In their own way, top skaters deliver
VANCOUVER, British Columbia -- Three young figure skaters gave tangible testimony Thursday to the unearthly heights that can be reached when a serene mind takes charge of a well-trained body.
South Korea's Kim Yu-na did the hardest thing of all at the Olympics -- exactly what was expected of her. She barely seems to displace air when she skates, yet racked up a world-record score in her long program with the can't-miss attitude of a running back who puts his shoulders down and always finds daylight. Kim is the first reigning world champion to win Olympic gold since Oksana Baiul in 1994, and the first athlete from her country to become a Winter Olympic champion on anything but speedskates.

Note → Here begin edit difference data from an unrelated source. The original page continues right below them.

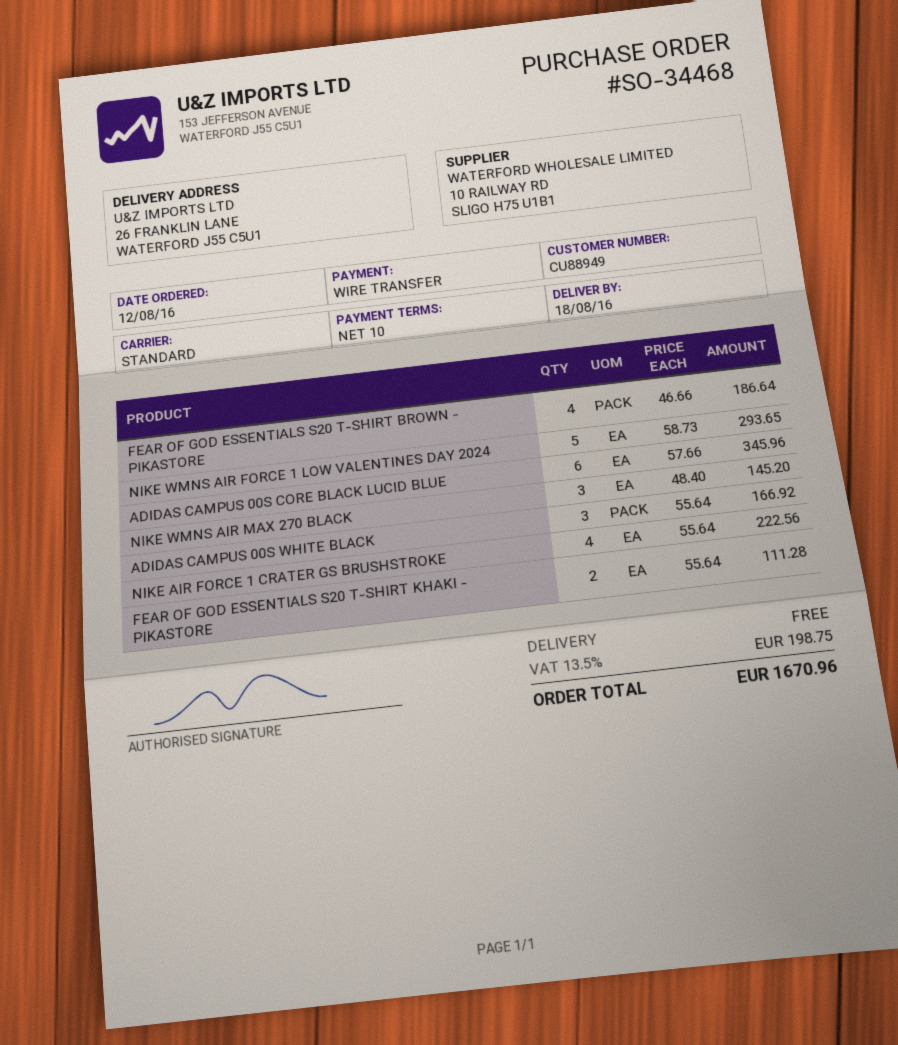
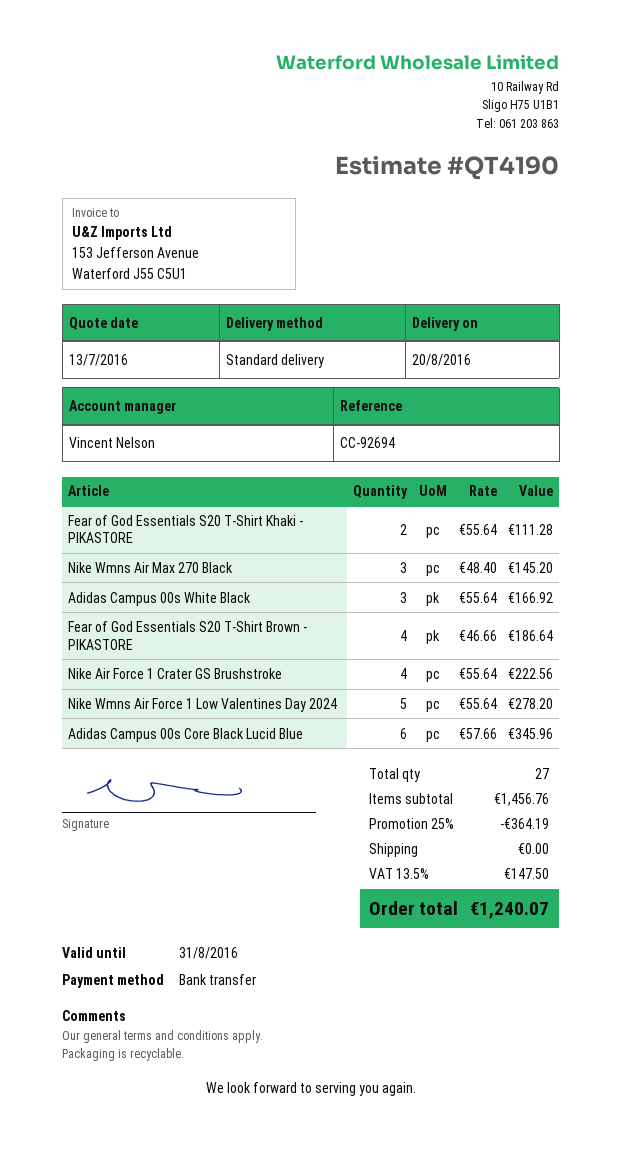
delivery date: 2016-08-18 -> 2016-08-20
NIKE WMNS AIR FORCE 1 LOW VALENTINES DAY 2024: 5 x 58.73 = 293.65 -> 5 x 55.64 = 278.20
discount: none -> 25% = 364.19
tax: 13.5% = 198.75 -> 13.5% = 147.50
total: 1670.96 -> 1240.07

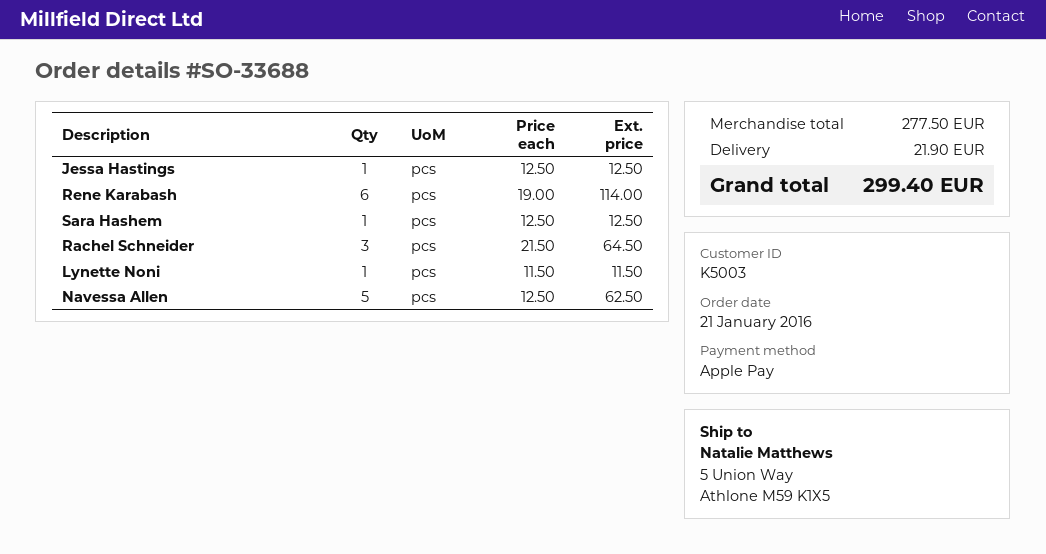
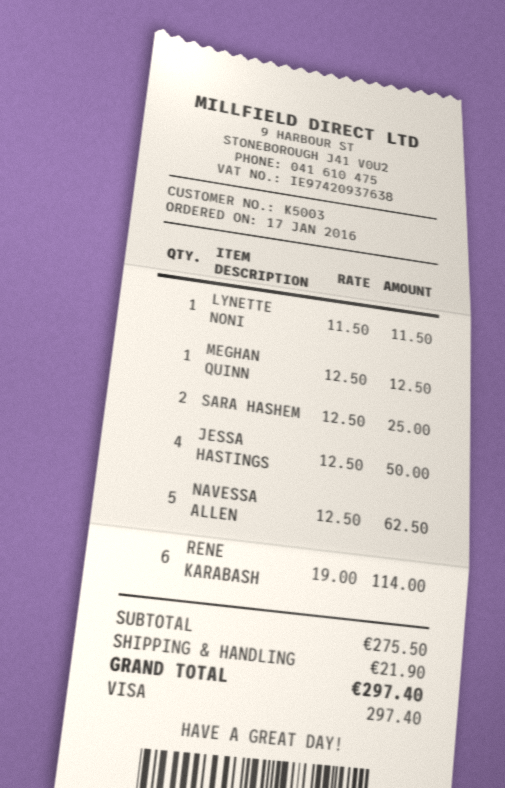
order date: 2016-01-21 -> 2016-01-17
payment method: Apple Pay -> Visa
Jessa Hastings: 1 x 12.50 = 12.50 -> 4 x 12.50 = 50.00
Sara Hashem: 1 x 12.50 = 12.50 -> 2 x 12.50 = 25.00
Rachel Schneider: 3 x 21.50 = 64.50 -> none
MEGHAN QUINN: none -> 1 x 12.50 = 12.50
subtotal: 277.50 -> 275.50
total: 299.40 -> 297.40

And in a subplot especially endearing to the host country, Kim's total package of elegance and liftoff gave her Canadian coach, Brian Orser, the chance to thrust an emphatic fist in the air, celebrate a victory and salve the regrets he has lived with after twice falling just short of gold himself in the 1980s.
"I can't believe this is not a dream any more," said Kim, who at 19 has the perfect physique, form and grace notes to milk the most from an unforgiving scoring system.
Canada's Joannie Rochette earned not only a bronze medal, but a permanent place in the pantheon of athletes who capture both the world's admiration and its purest empathy. The 24-year-old Rochette, more composed than she was when she skated her short program less than three days after the sudden death of her mother, stepped out of two jumps but saved the rest of her lyrical free skate. In contrast to Tuesday's emotional struggle, Rochette was able to savor the moment and her lips curved into a deeply satisfied smile on the podium.
On Kim's other side stood her longtime rival Mao Asada of Japan, a spitfire who has the best hydraulics of any woman in the competition and threw every card she had onto the ice in pursuit of gold -- including three triple axels overall (two in the long program, one in the short). She was quietly fierce afterward, talking about her flaws rather than the spirit that delighted the audience.
The bevy of figure skating luminaries in the audience was wowed.
"Surreal," said two-time Olympic medalist Michelle Kwan. "Yu-na was untouchable with her triple-triple combo, not even a little hitch, no big deal. Under so much pressure, to deliver and deliver with ease, and 'I know what I'm doing' attitude. She was heads over everybody else and had the best performance of her life at the Olympics.
"Joannie settled into the right place and the right frame of mind. She was able to take that four minutes and grab it and say, 'I'm here for a reason.' Everybody was skating with her. Everybody was holding their breath. Everybody was just like, 'Come on, you're almost there.' It was like watching a marathon -- 26 miles in four minutes."
Kristi Yamaguchi, the 1992 gold medalist, was struck by the invisible freight both the Canadian and South Korean were carrying. "I turned and said, 'Kim has the weight of her country perched on her shoulders, whereas Joannie has the support of her country lifting her up,'" she said.
Double gold medalist Katarina Witt of Germany said she was awed at the back-to-back-to-back displays of "strength, speed, difficulty and beauty."
"The whole last group was just incredible," Witt said. "[Kim] has a lightness to her skating and the jumps are very high, but Mao Asada had so much passion and she was fighting so hard. And then Joannie coming after, and your American skater [Mirai Nagasu, who finished fourth], to be 16 and go out there and be so poised, to do what she's got to do and have such joy about it."
Rochette was as splendid and heartbreaking in her post-skate comments as she had been on the ice. "I felt so much love in so little time," she said of the huge outpouring of support toward her this week.
She confirmed she had an easier time competing Thursday than she had two days before. The short program was "the first important competition that my mother hadn't attended," she said simply. But Rochette added that she knew, years from now, when the shock and pain weren't so fresh, "I would have wished that I had skated here. That's what my mother would have wanted me to do."
Rochette, an only child, said reaching the Olympics was a "lifetime project" that started when she and her family were inspired by Baiul's poignant performance in 1994. Her mother Therese set high standards for her, she said -- "When I'd get a 98, she would say, 'Where did you lose those two points?'" -- and kept her grounded when she got too full of herself.
When Rochette sat in the kiss-and-cry area where she had shed so many tears 48 hours before, she leaned forward and gave a slightly altered form of the little message she always delivered after every big skate. "Tonight, I knew I couldn't start by saying 'Hi, Mom,'" Rochette said. Instead, she said hello to everyone in her tiny hometown of Ile Dupas, Quebec, said hello to her father, who was weeping in the stands; and then told her mother, now beyond her reach, that she loved her.
But her most important message was nonverbal. Everyone knows now what an amazing job Therese Rochette did in raising this remarkable, soulful young woman.